## [EXERCISE PROMPT]
For each line of the data below that contains "soup", return that line.

## [Items from a data source]
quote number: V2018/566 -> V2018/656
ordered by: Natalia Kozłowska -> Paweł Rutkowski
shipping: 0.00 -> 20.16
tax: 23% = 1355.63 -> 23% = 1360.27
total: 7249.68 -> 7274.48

--

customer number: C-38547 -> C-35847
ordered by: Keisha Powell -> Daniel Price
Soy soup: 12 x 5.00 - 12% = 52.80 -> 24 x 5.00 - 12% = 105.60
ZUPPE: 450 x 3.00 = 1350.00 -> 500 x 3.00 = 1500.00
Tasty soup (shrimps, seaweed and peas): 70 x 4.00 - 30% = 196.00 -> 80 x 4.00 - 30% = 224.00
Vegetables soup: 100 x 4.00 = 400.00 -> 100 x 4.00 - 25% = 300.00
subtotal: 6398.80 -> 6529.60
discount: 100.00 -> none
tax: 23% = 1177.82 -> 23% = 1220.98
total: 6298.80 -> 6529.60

## [RESULT OF THIS EXERCISE]
Soy soup: 12 x 5.00 - 12% = 52.80 -> 24 x 5.00 - 12% = 105.60
Tasty soup (shrimps, seaweed and peas): 70 x 4.00 - 30% = 196.00 -> 80 x 4.00 - 30% = 224.00
Vegetables soup: 100 x 4.00 = 400.00 -> 100 x 4.00 - 25% = 300.00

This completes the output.